* **REQUIRED ACTION**:
What follows is a set of records. Repeat every one of them exactly.

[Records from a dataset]
--- --- ---
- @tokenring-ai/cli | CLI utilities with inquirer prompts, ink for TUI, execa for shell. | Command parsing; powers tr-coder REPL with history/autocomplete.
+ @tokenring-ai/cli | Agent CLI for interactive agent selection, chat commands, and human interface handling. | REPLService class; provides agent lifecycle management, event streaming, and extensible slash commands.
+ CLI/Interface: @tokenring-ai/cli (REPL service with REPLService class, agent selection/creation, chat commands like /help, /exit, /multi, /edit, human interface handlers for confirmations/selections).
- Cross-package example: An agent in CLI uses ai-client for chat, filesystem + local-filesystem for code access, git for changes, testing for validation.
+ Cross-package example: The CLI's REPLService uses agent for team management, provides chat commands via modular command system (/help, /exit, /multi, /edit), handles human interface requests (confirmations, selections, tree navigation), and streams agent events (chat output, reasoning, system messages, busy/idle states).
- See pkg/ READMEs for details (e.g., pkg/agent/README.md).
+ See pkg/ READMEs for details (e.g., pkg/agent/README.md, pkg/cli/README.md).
--- --- ---
* **SOLVED PROBLEM**:
- @tokenring-ai/cli | CLI utilities with inquirer prompts, ink for TUI, execa for shell. | Command parsing; powers tr-coder REPL with history/autocomplete.
+ @tokenring-ai/cli | Agent CLI for interactive agent selection, chat commands, and human interface handling. | REPLService class; provides agent lifecycle management, event streaming, and extensible slash commands.
+ CLI/Interface: @tokenring-ai/cli (REPL service with REPLService class, agent selection/creation, chat commands like /help, /exit, /multi, /edit, human interface handlers for confirmations/selections).
- Cross-package example: An agent in CLI uses ai-client for chat, filesystem + local-filesystem for code access, git for changes, testing for validation.
+ Cross-package example: The CLI's REPLService uses agent for team management, provides chat commands via modular command system (/help, /exit, /multi, /edit), handles human interface requests (confirmations, selections, tree navigation), and streams agent events (chat output, reasoning, system messages, busy/idle states).
- See pkg/ READMEs for details (e.g., pkg/agent/README.md).
+ See pkg/ READMEs for details (e.g., pkg/agent/README.md, pkg/cli/README.md).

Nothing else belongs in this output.